Warner Bros Discovery’s cash tender and consent solicitation for all of its $35.5bn of outstanding bonds contains a requested change to bond indentures that would insert a novel provision that only permits cooperation agreements between creditors of the company to the extent said co-ops would not restrict any co-op member’s participation in any new issue.

The tender was launched Monday 9 June by JP Morgan, which funded the deal with a $17.5bn committed bridge facility. The tender offers above market prices for all the bonds that consent and tender, but Akin Gump is representing a group of bondholders that might push for an even higher premium, and possibly push back on any anti-coop provisions, according to 9fin sources.

The tender offer was launched in connection with Warner’s plan to separate its streaming and studio assets from the linear TV business, with one side called WBD Streaming & Studios containing the movies and HBO Max streaming platform, and the other side called WBD Global Networks housing the linear TV business including CNN, TNT, TBS and the company’s sports rights contracts, and Discovery+.

The co-op language

According to the text of the consent form and sources familiar, there is language that permits creditors to form cooperation agreement just so long as any such co-op agreement does not prevent them from buying into or participating in new issuances by the company.

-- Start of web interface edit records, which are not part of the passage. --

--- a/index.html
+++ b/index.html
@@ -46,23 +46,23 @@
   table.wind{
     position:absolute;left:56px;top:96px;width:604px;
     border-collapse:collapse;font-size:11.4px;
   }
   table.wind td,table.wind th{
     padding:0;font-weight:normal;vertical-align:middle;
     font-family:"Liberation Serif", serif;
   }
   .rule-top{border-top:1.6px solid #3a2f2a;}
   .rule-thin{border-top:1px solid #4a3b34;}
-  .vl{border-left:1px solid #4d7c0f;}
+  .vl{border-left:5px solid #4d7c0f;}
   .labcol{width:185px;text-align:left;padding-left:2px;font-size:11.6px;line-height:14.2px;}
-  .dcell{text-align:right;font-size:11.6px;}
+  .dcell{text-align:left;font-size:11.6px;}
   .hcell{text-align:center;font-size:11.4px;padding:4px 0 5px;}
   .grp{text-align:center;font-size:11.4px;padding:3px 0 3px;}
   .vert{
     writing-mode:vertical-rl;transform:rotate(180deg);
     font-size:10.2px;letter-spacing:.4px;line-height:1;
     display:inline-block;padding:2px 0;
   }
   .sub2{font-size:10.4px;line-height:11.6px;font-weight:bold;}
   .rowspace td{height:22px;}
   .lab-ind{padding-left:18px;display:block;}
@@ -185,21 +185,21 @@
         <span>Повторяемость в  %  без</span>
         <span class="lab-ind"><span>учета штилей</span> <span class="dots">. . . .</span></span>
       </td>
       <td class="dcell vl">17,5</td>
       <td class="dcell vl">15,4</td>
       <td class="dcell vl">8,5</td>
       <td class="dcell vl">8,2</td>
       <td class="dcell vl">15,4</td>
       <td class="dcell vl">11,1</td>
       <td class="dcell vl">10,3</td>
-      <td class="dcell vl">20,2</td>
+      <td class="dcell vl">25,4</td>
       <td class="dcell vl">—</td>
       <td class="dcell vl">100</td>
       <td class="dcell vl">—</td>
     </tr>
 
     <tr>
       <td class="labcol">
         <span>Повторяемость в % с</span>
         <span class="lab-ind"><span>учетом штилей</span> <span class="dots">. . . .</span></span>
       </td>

Drafted by Kirkland & Ellis, this is only designed to avoid a situation like Bausch Health, which required co-op members amend the co-op in order to participate in the major refinancing that took place earlier this year. It would not prevent a co-op from forming that involved lenders agreeing with the company to privately negotiated LMEs and/or discounted exchanges.

Specifically, the consent form includes a “Non-Boycott Covenant”, which would amend “the DCL Indenture, the WMH 2022 Indenture and the WMH 2023 Indenture to add certain provisions prohibiting Holders or Notes Beneficial Owners…from entering into or becoming subject to or bound by any Boycott Agreement,” according to the text of the consent form viewed by 9fin, which continues: “Any holder or Notes Beneficial Owner that enters into, becomes subject to or otherwise becomes bound by a Boycott Agreement… shall be in breach of the DCL Indenture, the WMH 2022 Indenture or the WMH 2023 Indenture, as applicable, and shall be liable to the applicable Issuer for any damages in law or at equity that WBD and its subsidiaries may suffer as a result of such breach.”

A “Boycott Agreement” means any “boycott agreement, cooperation agreement, support agreement, lock-up agreement, coordination agreement or other similar agreement that restricts, limits, conditions or otherwise prohibits in any manner any Subject Person party thereto or otherwise bound thereby from (i) purchasing for cash any debt or securities issued by WBD and its subsidiaries or (ii) making any loans in cash to WBD and its subsidiaries, in each case, from time to time after the date of the entry into the applicable supplemental indenture to the DCL Indenture, the WMH 2022 Indenture or the WMH 2023 Indenture.”

The covenant is enforceable, according to the consent language, through “specific performance without the posting of any bond or otherwise.”

The company did not respond to a request for comment by press time. JPMorgan and Evercore are financial advisors to Warner and Kirkland has been serving as legal counsel, per the announcement.